Determination of N-(carboxymethyl)fumonisin B(1) in corn products by liquid chromatography/electrospray ionization--mass spectrometry.

It is well-known that fumonisin B(1) (FB(1)) in corn meal decreases during baking, frying, and cooking, but it is still not exactly clear how heating affects the formation of N-(carboxymethyl)fumonisin B(1) (NCM-FB(1)), the reaction product of FB(1) and reducing sugars. In model experiments corn grits were spiked with FB(1) (2 mg/kg) and D-glucose (50 g/kg) or sucrose (50 g/kg) and manufactured into extrusion products at various temperatures (160--180 degrees C) and moisture levels (16--20%). A liquid chromatography/electrospray ionization-mass spectrometry method using isotopically labeled fumonisin FB(1)-d(6) as an internal standard was developed for the determination of NCM-FB(1). For sample cleanup solid-phase C18 cartridges were used. The detection limit achieved with this method was 10 ng/g (signal-noise ratio = 3:1) using the protonated molecule [M + H](+) signal of NCM-FB(1) (m/z 780) in the selected ion monitoring mode. Low concentrations of NCM-FB(1) (29-97 ng/g) were detected in all samples spiked with D-glucose and FB(1), whereas those spiked with FB(1) and sucrose showed only NCM-FB(1) in samples produced at 180 degrees C (NCM-FB(1) = 27 ng/g). Various corn-containing food samples from the German market were analyzed for the presence of NCM-FB(1), FB(1), and hydrolyzed fumonisin B(1) (HFB(1)). All samples were contaminated with FB(1) (22--194 ng/g) and HFB(1) (5--247 ng/g). Six of nine samples contained NCM-FB(1) in low concentrations ranging from 10 to 76 ng/g. From these data and the low toxicity of NCM-FB(1) it can be concluded that the significance of NCM-FB(1) in food seems to be a minor one.

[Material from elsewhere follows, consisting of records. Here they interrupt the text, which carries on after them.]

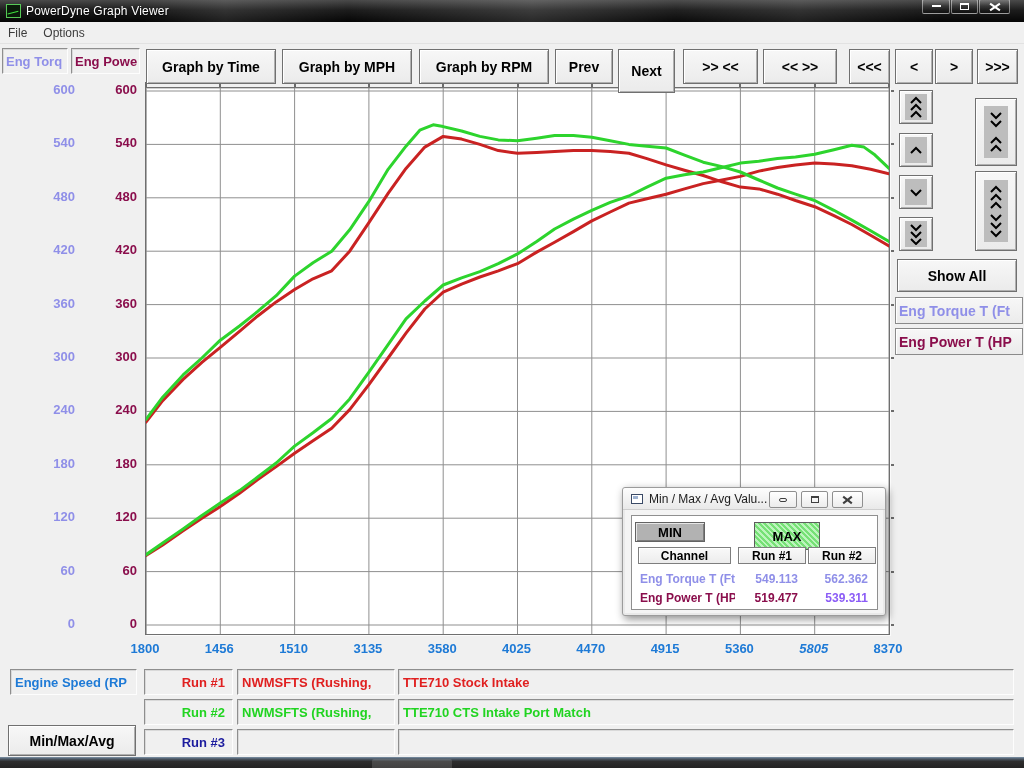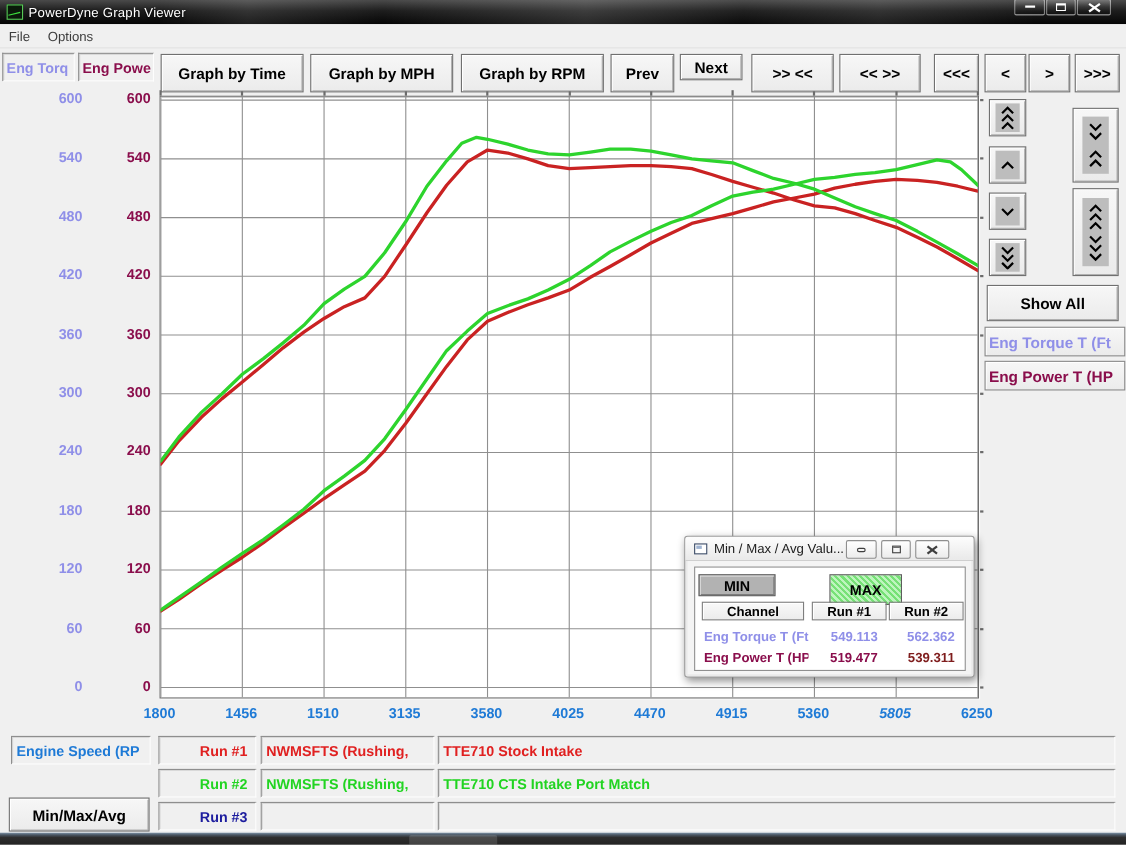"Next" div.abs { height: 24px -> 44px }
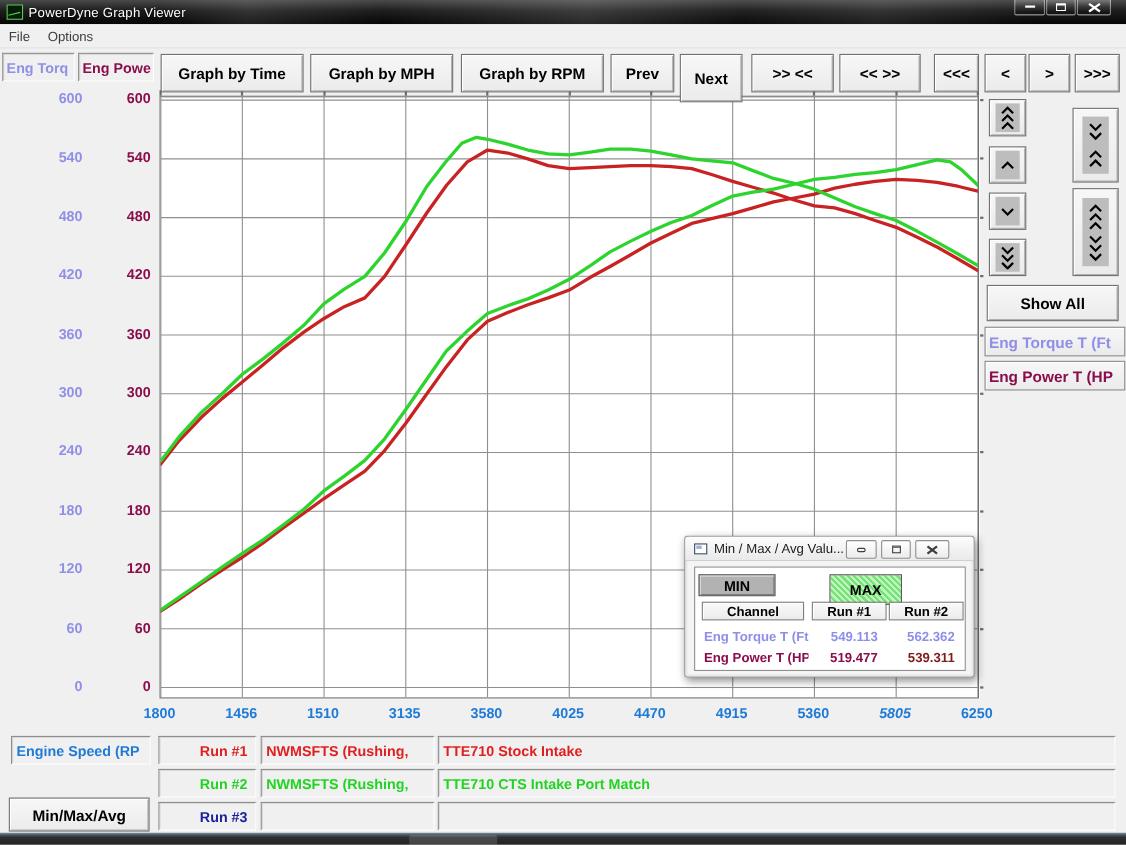"539.311" div.dlg-cell { color: #7f1d1d -> #8b5cf6 }
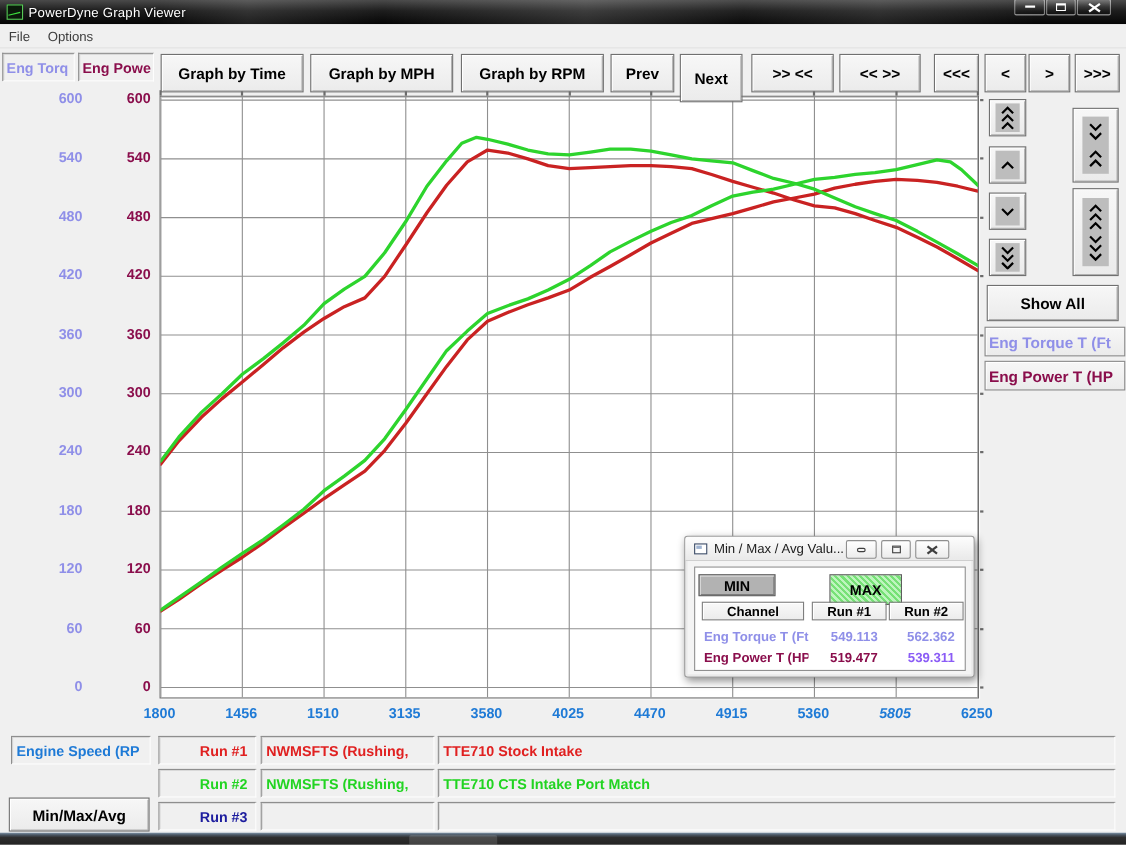"6250" div.xlab { text: 6250 -> 8370 }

[Induction of apoptosis in cultured human proximal tubule cells by fumonisins and fumonisin metabolites].

It is well-known that fumonisin B1 (FB1) stimulates apoptosis in a variety of cell types and tissues but the apoptotic potential of other fumonisins and fumonisin metabolites has not been investigated. In our studies we exposed human proximal tubule-derived cells (IHKE cells) to FB1, fumonisin B2 (FB2), hydrolyzed fumonisin B1 (HFB1) and N-palmitoyl-hydrolyzed fumonisin B1 (N-Pal-HFB1) and investigated caspase 3 activation and DNA fragmentation. Only exposure to 10 µmol/L FB1 for 24h led to a significantly increased activity of caspase 3 and to DNA fragmentation. All other compounds tested did not show any significant activation of caspase 3 activity. Further we examined wether a sphinganine accumulation is correlated with the induction of apoptosis in IHKE cells. Therefore we developed a liquid chromato-graphy/electrospray ionization-tandem-mass spectrometry(HPLC-MS/MS)-method using phytosphingosine as an internal standard to determine sphinganine- and sphingosine concentrations in incubated IHKE cells. Whereas a significant increase of sphinganine was observed with all substrates, sphingosine levels remained unchanged. This shows that FB1 exposure leads to apoptosis in a sphinganine-independent mechanism.

[Formation of Fumonisin artefacts in thermal treated food].

Although it is well-known that fumonisin B1 (FB1) in corn meal decreases during baking, frying, and cooking, little is known about the formation of fumonisin artefacts during thermal treatment. In model experiments FB1, hydrolyzed fumonisin B1 (HFB1) and N-tert-butoxycarbonyl-fumonisin B1 (N-BOC-FB1) were heated with D-glucose, respectively, and samples were analyzed by liquid chromatography/electrospray ionization-tandem-spectrometry (HPLC-MS/MS). Whereas in samples containing FB1 and HFB1 stable products with mass/charge ratio (m/z) 884 and m/z 568 could be detected, no compounds were found following the reaction of N-BOC-FB1 and D-glucose. The compound with m/z 884 was identified as the Amadori rearrengement product of Schiff base formed by the reaction of FB1 with D-glucose.